Your task is to find every line of the listing that includes "también" and copy it.

[Input records — start]

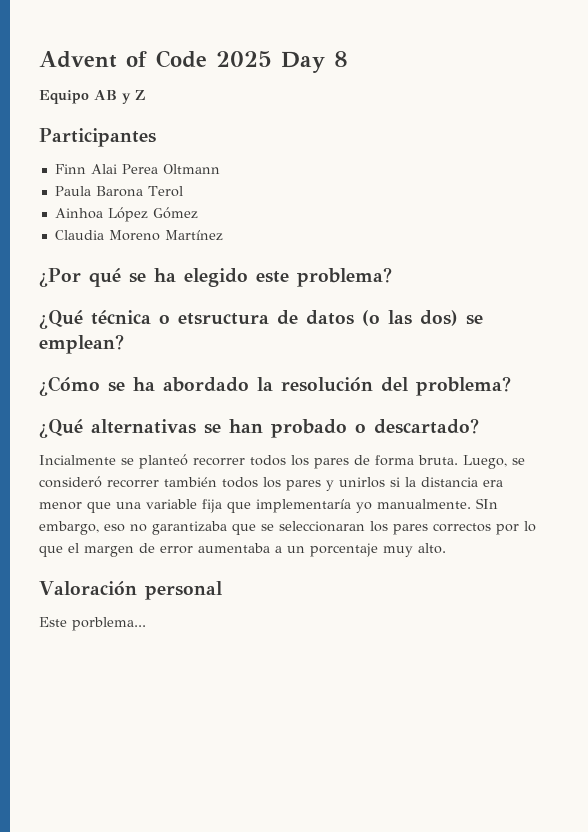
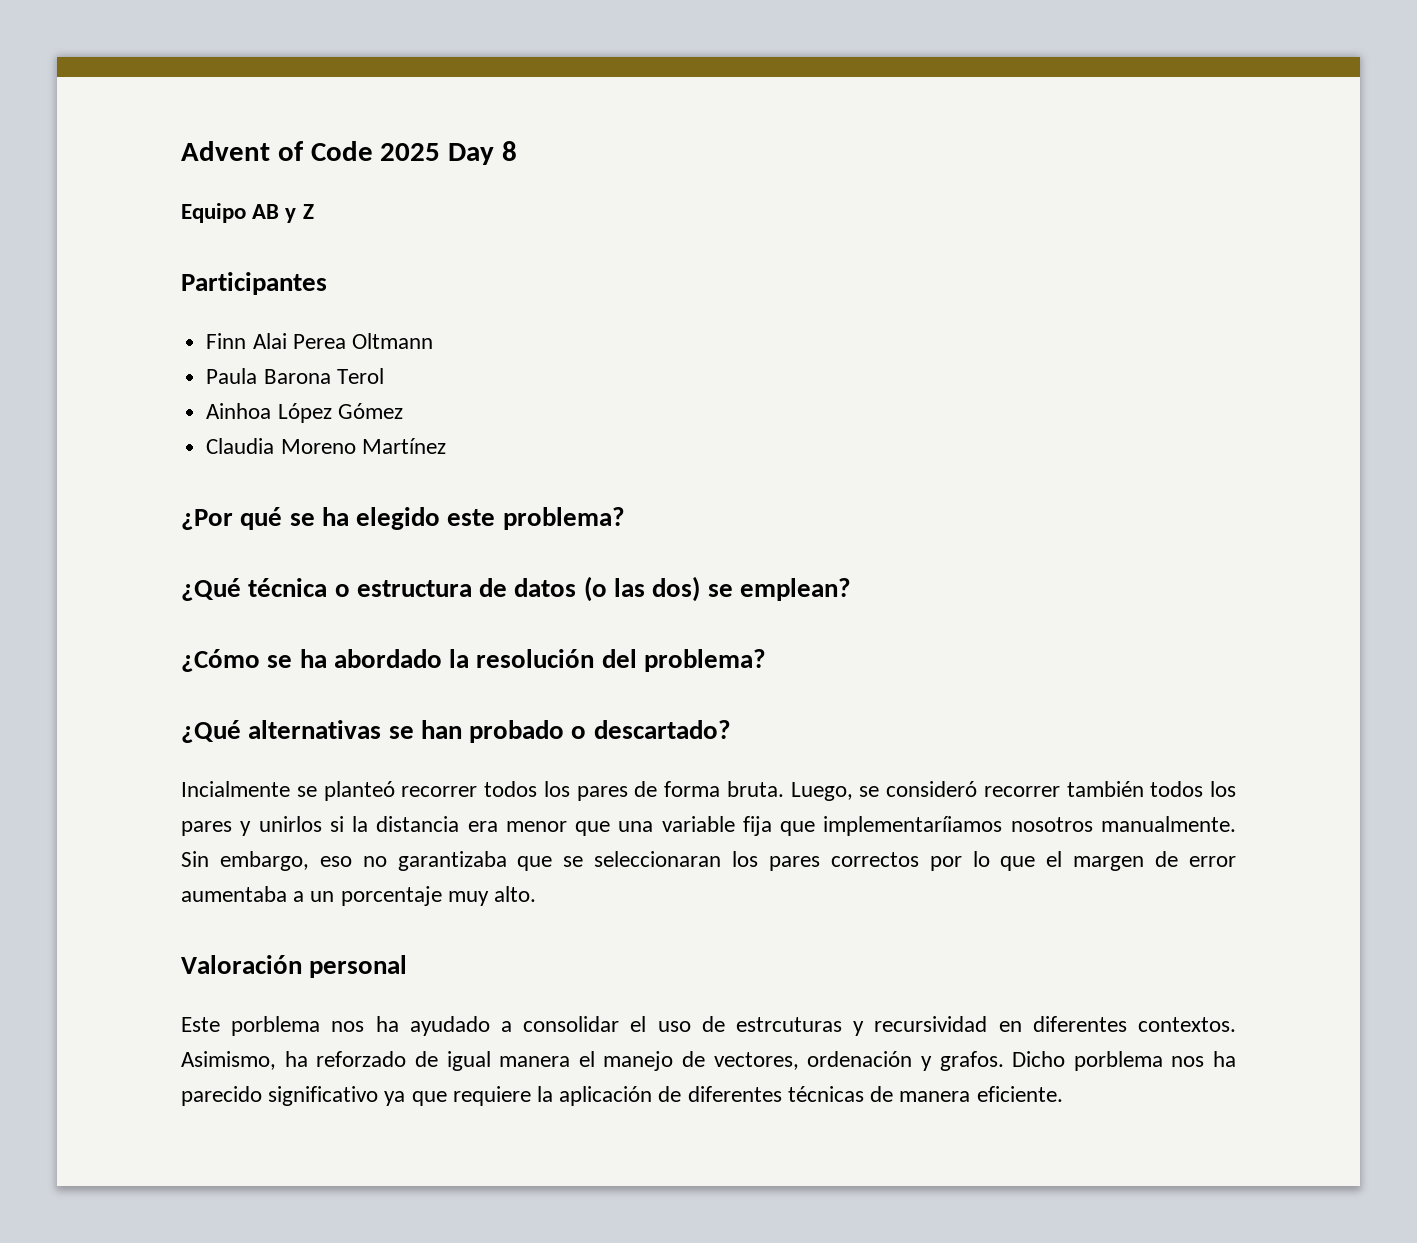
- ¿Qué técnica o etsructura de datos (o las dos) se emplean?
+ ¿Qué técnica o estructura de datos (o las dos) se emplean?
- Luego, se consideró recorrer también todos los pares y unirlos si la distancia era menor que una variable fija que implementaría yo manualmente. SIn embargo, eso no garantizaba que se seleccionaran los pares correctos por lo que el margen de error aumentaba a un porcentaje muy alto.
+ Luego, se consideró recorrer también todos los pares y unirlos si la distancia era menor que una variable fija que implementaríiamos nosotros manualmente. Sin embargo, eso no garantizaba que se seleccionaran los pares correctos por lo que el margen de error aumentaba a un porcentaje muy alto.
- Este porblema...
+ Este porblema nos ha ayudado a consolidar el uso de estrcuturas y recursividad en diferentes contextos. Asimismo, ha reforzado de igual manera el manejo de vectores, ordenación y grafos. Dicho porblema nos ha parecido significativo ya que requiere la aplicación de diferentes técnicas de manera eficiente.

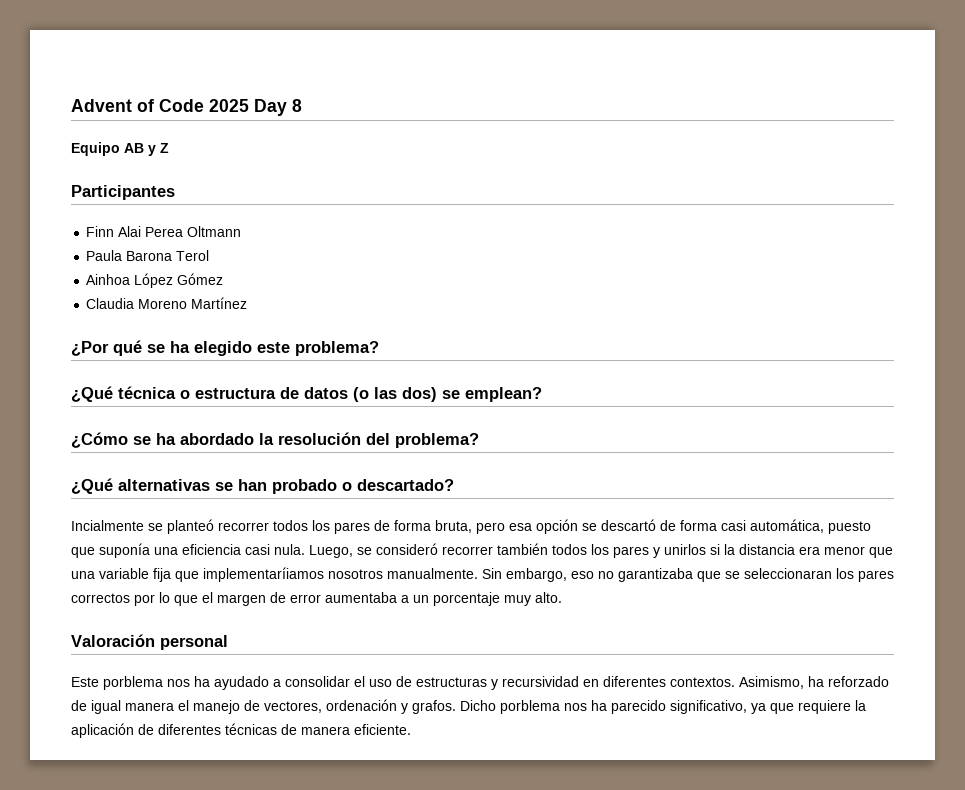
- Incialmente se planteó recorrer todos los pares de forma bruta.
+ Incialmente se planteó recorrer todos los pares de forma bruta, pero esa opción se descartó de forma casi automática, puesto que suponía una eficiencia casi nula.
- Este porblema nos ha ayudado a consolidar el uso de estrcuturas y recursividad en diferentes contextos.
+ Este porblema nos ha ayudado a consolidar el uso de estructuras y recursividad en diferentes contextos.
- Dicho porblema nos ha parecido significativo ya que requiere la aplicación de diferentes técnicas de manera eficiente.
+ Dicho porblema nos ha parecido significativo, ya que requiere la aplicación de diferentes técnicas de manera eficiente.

[Input records — finish]

### Answer space:
- Luego, se consideró recorrer también todos los pares y unirlos si la distancia era menor que una variable fija que implementaría yo manualmente. SIn embargo, eso no garantizaba que se seleccionaran los pares correctos por lo que el margen de error aumentaba a un porcentaje muy alto.
+ Luego, se consideró recorrer también todos los pares y unirlos si la distancia era menor que una variable fija que implementaríiamos nosotros manualmente. Sin embargo, eso no garantizaba que se seleccionaran los pares correctos por lo que el margen de error aumentaba a un porcentaje muy alto.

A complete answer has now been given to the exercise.